The Pacific Palms Conference Resort in Industry Hills, Calif., is also seeing substantial revenue growth — in the double digits in the past year, according to Michael Swyney, sales manager. He agrees that volume deals, such as series meetings, have the upper hand in rate negotiations, but adds that having date flexibility, or requesting additional services, can help. For example, because Pacific Palms is a resort conference center, by adding golf to a package, the planner can knock down the price of a round by 20 percent to 30 percent.

“We have these extra options so clients can look at us and say, ‘Great, we can leverage this.’”

Let's Get Creative

Faced with escalating rates, the more flexibility — and creative negotiating — a planner can demonstrate, the better. Lindemer has a client who contracted with Babson for up to eight meetings, without getting specific dates, while agreeing that if the meetings produce a certain amount of revenue for the conference center, Babson will cut its rates. “They get lower rates. We get a guarantee on revenue,” says Lindemer.

“When I can provide the volume, people are more than willing to work with you,” says Jessica Boyce, a meeting and event planner for Milford, Mass.-based Waters Corp., a maker of analytical equipment and software used by pharmaceutical, biochemical, and industrial industries.

One issue Boyce faces in negotiating with conference centers and other venues is that she is Waters' first dedicated planner and is in the initial stages of centralizing the company's meeting functions. Along with the other tasks associated with meeting consolidation, she has a paucity of information on Waters' history with its vendors. Waters' headquarters probably books about 30 meetings a year with local conference centers, and Boyce is still learning how that business has broken down in the past.

“I'll sit down [with a conference center representative], and while Waters is well-known, and the [conference center] knows we can provide some business, we really don't know the full volume of business,” says Boyce.

She also says that she won't be afraid to use prevailing local hotel rates as leverage.
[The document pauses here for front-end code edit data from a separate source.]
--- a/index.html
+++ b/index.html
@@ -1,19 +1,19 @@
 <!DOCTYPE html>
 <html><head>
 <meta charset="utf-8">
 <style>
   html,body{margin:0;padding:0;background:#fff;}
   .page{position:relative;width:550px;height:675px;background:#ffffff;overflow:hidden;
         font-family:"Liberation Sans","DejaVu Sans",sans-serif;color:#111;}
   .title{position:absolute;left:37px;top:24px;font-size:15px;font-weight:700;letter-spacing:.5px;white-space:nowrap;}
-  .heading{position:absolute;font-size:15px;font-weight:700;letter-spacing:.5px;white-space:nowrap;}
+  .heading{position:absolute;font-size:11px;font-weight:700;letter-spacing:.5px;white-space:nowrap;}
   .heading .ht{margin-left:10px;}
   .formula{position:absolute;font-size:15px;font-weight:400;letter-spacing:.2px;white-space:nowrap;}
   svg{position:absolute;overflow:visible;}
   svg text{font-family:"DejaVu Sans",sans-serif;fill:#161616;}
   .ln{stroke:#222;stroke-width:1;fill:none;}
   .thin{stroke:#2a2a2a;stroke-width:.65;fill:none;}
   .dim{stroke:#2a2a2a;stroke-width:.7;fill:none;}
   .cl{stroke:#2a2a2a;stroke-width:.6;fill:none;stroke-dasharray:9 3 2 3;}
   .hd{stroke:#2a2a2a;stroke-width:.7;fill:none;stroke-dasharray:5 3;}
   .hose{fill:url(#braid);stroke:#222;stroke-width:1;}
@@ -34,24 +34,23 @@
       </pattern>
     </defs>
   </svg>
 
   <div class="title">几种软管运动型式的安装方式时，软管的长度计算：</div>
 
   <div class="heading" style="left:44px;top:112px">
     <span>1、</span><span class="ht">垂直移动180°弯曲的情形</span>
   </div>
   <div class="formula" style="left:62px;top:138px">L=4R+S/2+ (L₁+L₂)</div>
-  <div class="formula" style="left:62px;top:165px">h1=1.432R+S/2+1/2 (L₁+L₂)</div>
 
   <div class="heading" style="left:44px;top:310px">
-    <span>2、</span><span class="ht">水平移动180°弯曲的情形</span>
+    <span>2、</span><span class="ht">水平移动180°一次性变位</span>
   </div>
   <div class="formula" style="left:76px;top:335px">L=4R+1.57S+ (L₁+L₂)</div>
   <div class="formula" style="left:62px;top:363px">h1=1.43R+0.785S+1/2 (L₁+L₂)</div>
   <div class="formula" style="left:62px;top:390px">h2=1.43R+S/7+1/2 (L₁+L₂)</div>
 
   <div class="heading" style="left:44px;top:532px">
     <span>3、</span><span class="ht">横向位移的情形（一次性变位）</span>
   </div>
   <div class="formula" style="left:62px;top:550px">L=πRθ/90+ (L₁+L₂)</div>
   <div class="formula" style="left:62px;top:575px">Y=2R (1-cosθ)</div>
With a variety of hotel options available in her area, if she has a more attractive room option at a hotel but would like to hold the meeting at a conference center, “Why can't I leverage the hotel room rate against the conference room rate?” she asks. “Let's meet in the middle.”

A Relative Bargain?

Conference center room rates might be on the rise, but in relative terms, they look like a real bargain.
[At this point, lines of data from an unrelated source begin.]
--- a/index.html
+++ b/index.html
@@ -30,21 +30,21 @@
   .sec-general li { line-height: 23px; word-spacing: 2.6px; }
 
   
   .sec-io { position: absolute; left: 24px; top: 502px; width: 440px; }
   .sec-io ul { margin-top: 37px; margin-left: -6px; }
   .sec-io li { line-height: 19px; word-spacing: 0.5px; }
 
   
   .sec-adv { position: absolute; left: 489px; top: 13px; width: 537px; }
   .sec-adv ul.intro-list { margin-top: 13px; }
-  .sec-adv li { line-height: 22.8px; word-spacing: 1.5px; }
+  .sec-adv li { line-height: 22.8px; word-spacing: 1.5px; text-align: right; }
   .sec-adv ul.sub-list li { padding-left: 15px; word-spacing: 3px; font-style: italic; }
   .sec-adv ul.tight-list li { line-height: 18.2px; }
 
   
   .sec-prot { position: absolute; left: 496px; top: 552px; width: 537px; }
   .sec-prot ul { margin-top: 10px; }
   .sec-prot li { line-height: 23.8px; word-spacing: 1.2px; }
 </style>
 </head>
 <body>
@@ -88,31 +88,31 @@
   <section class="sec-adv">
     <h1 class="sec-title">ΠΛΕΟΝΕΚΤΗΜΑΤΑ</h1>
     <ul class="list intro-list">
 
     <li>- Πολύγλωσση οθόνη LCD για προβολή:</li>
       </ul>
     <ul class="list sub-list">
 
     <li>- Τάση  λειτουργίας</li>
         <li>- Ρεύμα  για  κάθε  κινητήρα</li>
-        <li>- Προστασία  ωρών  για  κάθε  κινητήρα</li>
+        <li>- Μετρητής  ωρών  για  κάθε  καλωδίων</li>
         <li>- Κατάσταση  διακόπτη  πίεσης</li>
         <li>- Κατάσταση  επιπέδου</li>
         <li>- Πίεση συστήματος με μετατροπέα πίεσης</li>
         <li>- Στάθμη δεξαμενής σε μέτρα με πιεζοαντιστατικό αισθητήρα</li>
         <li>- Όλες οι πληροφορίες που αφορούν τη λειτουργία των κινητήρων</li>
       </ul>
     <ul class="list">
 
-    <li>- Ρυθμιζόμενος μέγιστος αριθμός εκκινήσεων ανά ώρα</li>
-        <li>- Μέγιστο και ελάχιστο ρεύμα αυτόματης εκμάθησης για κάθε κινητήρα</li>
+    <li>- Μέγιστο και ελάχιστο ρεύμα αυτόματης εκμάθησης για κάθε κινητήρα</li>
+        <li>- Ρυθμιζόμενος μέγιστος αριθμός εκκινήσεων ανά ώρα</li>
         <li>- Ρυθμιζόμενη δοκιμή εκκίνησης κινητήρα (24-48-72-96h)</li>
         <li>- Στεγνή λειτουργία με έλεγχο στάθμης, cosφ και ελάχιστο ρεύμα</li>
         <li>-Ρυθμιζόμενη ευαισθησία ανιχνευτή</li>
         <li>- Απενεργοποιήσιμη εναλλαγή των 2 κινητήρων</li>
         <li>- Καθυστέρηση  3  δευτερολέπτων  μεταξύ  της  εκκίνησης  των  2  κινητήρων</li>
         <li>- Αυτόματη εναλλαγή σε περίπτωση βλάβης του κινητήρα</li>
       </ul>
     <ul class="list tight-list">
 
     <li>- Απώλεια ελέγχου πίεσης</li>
According to a report presented by Smith Travel Research at the 2006 International Association of Conference Centers annual meeting in Colorado Springs, Colo., despite the industry's healthy occupancy rates and room rate increases, those numbers have not come close to the levels achieved during the economic boom of the late 1990s.

The Smith Travel Research report found that the average conference center occupancy rate of 57.8 percent (for the 12-month period ending February 2006) was 5 percent less than that reached at the end of 2000. And the 12-month average room rate, as of February 2006, was $3 less than the average 2000 rate. Take inflation into account, according to Smith Travel Research, and conference centers would have to increase rates by an average of $30 just to meet those 2000 rates.